An alarming half-million American jobs vanished virtually in a flash last month, the worst mass layoffs in over a third of a century, as economic carnage spread ever faster and the nation hurtled toward what could be the hardest hard times since the Great Depression.
Underscoring Friday's dismaying signs of a rapidly deteriorating economy, General Motors announced yet more job cuts, and a record number of homeowners were reported behind on mortgage payments or in foreclosure.
Somehow Wall Street found a silver lining, betting that so much bad news would force fresh government action to revive the foundering economy.

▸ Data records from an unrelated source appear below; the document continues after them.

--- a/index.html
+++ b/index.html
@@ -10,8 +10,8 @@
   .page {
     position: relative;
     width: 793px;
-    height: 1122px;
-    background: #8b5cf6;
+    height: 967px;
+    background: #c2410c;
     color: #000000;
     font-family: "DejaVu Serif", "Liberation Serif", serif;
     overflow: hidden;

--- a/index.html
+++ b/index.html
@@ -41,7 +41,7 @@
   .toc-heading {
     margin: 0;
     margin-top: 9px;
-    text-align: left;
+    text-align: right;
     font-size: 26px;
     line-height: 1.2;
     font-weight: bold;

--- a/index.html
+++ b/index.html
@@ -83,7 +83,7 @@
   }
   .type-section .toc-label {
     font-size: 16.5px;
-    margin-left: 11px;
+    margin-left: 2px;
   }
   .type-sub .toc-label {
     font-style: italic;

The Dow Jones industrial rose 259 points.
Staring at 533,000 lost jobs, economists were anything but hopeful. Since the start of the recession last December, the economy has shed 1.9 million jobs, and the number of unemployed people has increased by 2.7 million — to 10.3 million now out of work.

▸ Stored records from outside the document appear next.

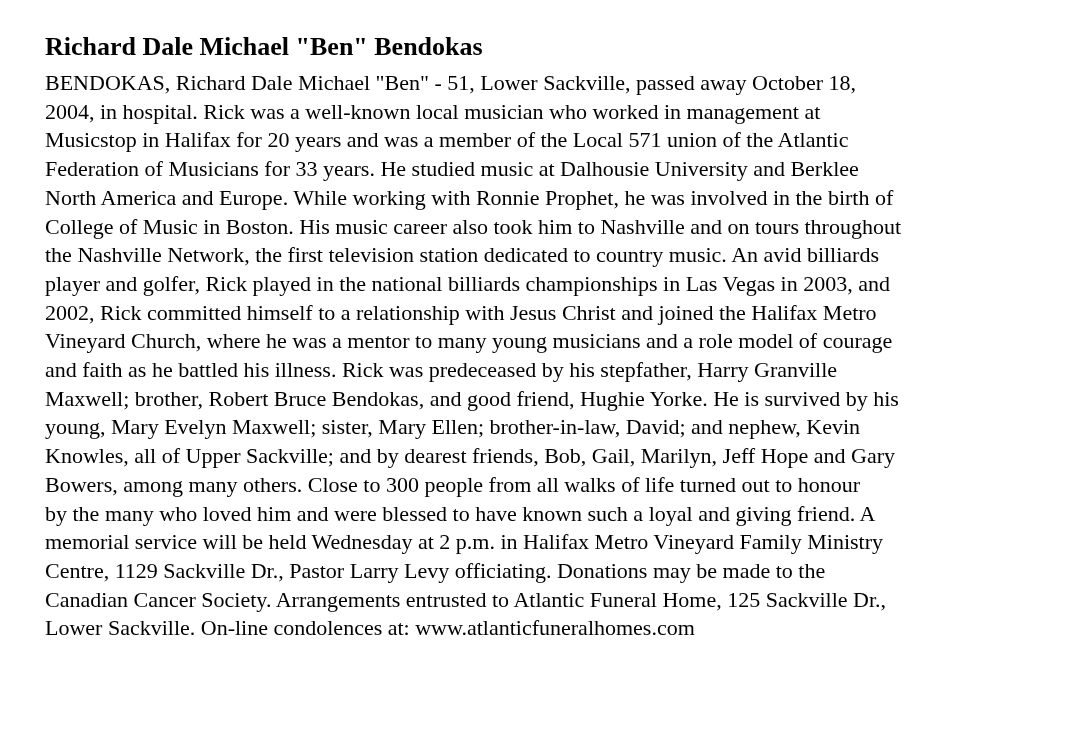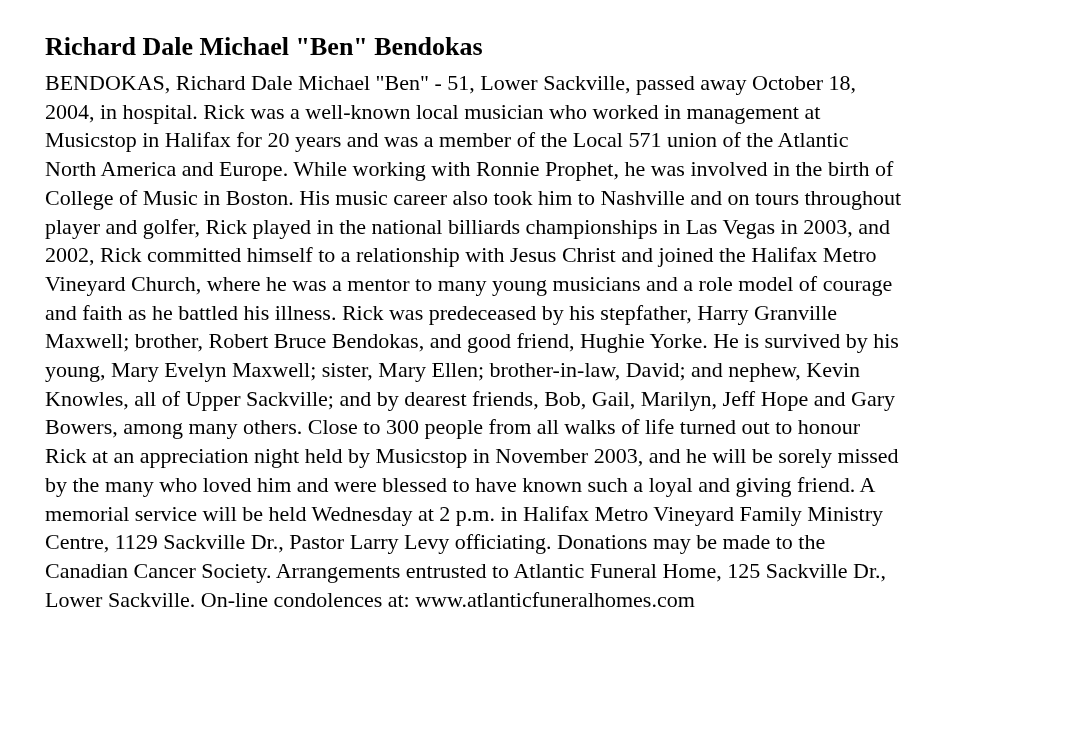--- a/index.html
+++ b/index.html
@@ -51,6 +51,7 @@
         <div class="line">BENDOKAS, Richard Dale Michael "Ben" - 51, Lower Sackville, passed away October 18,</div>
         <div class="line">2004, in hospital. Rick was a well-known local musician who worked in management at</div>
         <div class="line">Musicstop in Halifax for 20 years and was a member of the Local 571 union of the Atlantic</div>
+        <div class="line">Federation of Musicians for 33 years. He studied music at Dalhousie University and Berklee</div>
         <div class="line">North America and Europe. While working with Ronnie Prophet, he was involved in the birth of</div>
         <div class="line">College of Music in Boston. His music career also took him to Nashville and on tours throughout</div>
         <div class="line">player and golfer, Rick played in the national billiards championships in Las Vegas in 2003, and</div>

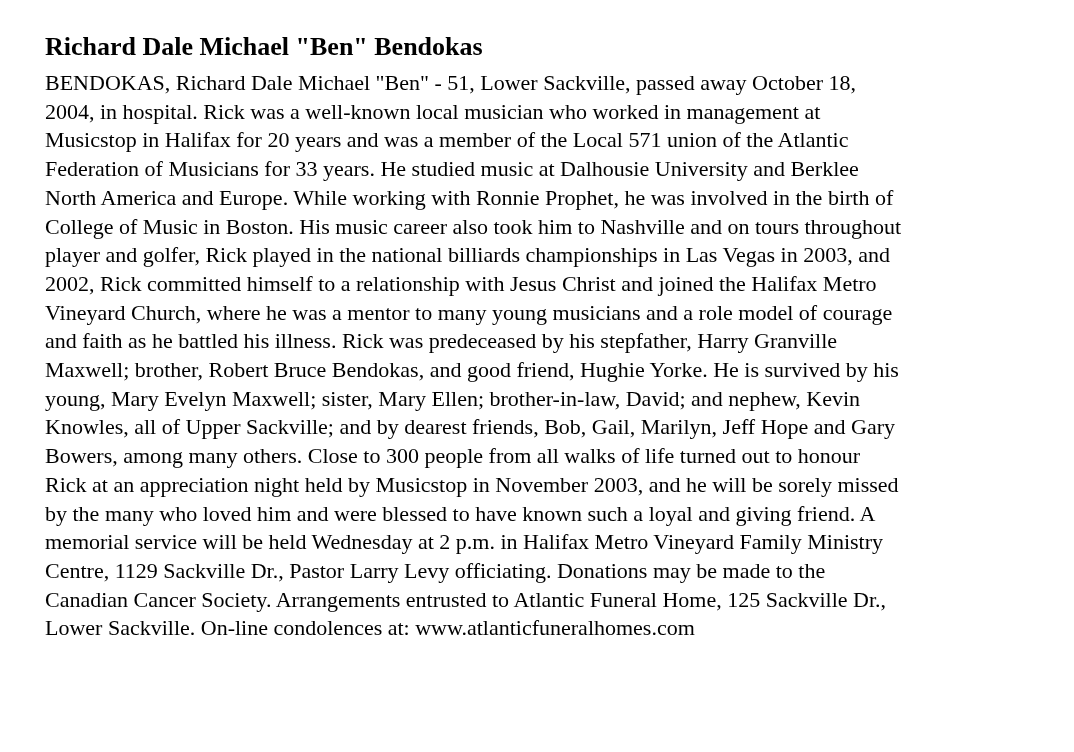--- a/index.html
+++ b/index.html
@@ -54,6 +54,7 @@
         <div class="line">Federation of Musicians for 33 years. He studied music at Dalhousie University and Berklee</div>
         <div class="line">North America and Europe. While working with Ronnie Prophet, he was involved in the birth of</div>
         <div class="line">College of Music in Boston. His music career also took him to Nashville and on tours throughout</div>
+        <div class="line">the Nashville Network, the first television station dedicated to country music. An avid billiards</div>
         <div class="line">player and golfer, Rick played in the national billiards championships in Las Vegas in 2003, and</div>
         <div class="line">2002, Rick committed himself to a relationship with Jesus Christ and joined the Halifax Metro</div>
         <div class="line">Vineyard Church, where he was a mentor to many young musicians and a role model of courage</div>

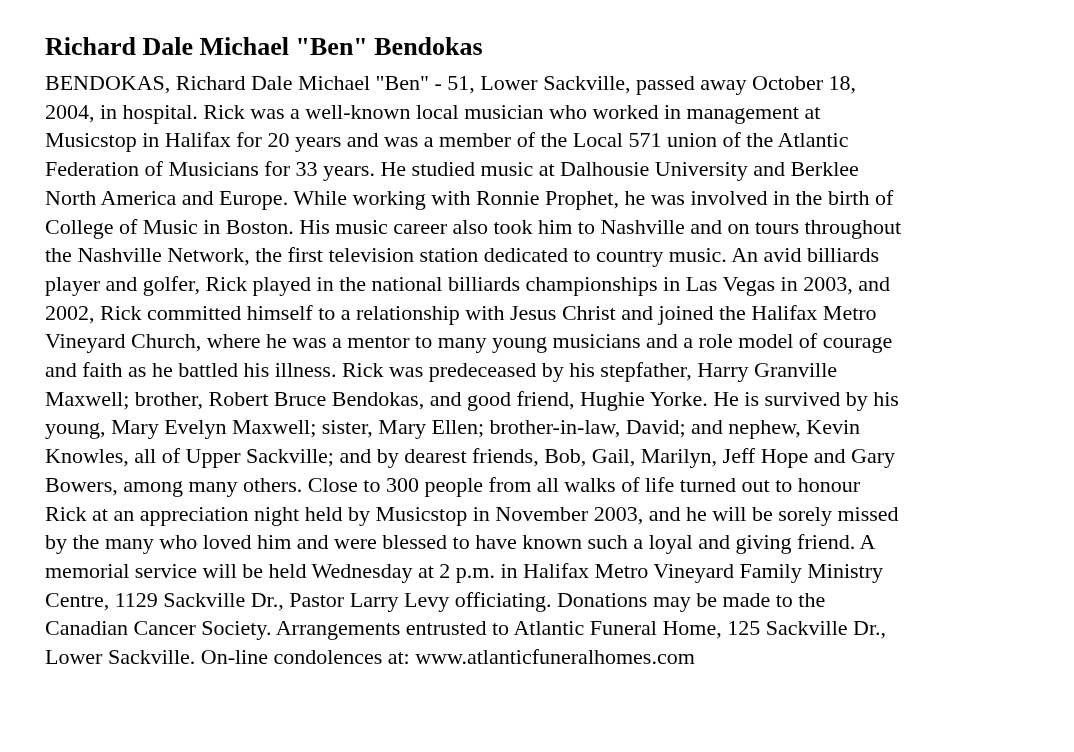--- a/index.html
+++ b/index.html
@@ -63,7 +63,6 @@
         <div class="line">young, Mary Evelyn Maxwell; sister, Mary Ellen; brother-in-law, David; and nephew, Kevin</div>
         <div class="line">Knowles, all of Upper Sackville; and by dearest friends, Bob, Gail, Marilyn, Jeff Hope and Gary</div>
         <div class="line">Bowers, among many others. Close to 300 people from all walks of life turned out to honour</div>
-        <div class="line">Rick at an appreciation night held by Musicstop in November 2003, and he will be sorely missed</div>
         <div class="line">by the many who loved him and were blessed to have known such a loyal and giving friend. A</div>
         <div class="line">memorial service will be held Wednesday at 2 p.m. in Halifax Metro Vineyard Family Ministry</div>
         <div class="line">Centre, 1129 Sackville Dr., Pastor Larry Levy officiating. Donations may be made to the</div>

Some analysts predict 3 million more jobs will be lost between now and the spring of 2010 — and that the once-humming U.S. economy could stagger backward at a shocking 6 percent rate for the current three-month quarter.
"The economy is in a free fall," said Richard Yamarone of Argus Research. "It is as if someone flicked off the switch on hiring."
"It's a mess," said Mark Zandi, chief economist at Moody's Economy.com. "Businesses, battening down the hatches, are concerned about their survival and are cutting workers."
President-elect Barack Obama said the crisis "is likely to get worse before it gets better," and no one was going to argue that point. Economists predicted the unemployment rate, which rose to a 15-year high of 6.7 percent in November, could soar as high as 10 percent before skittish employers begin hiring again.
The jobless rate would have bolted to 7 percent for the month if not for the exodus of 422,000 people from the work force for any number of reasons — going back to school, retiring or simply abandoning job searches out of sheer frustration. When people stop looking, they're no longer counted in the unemployment rate.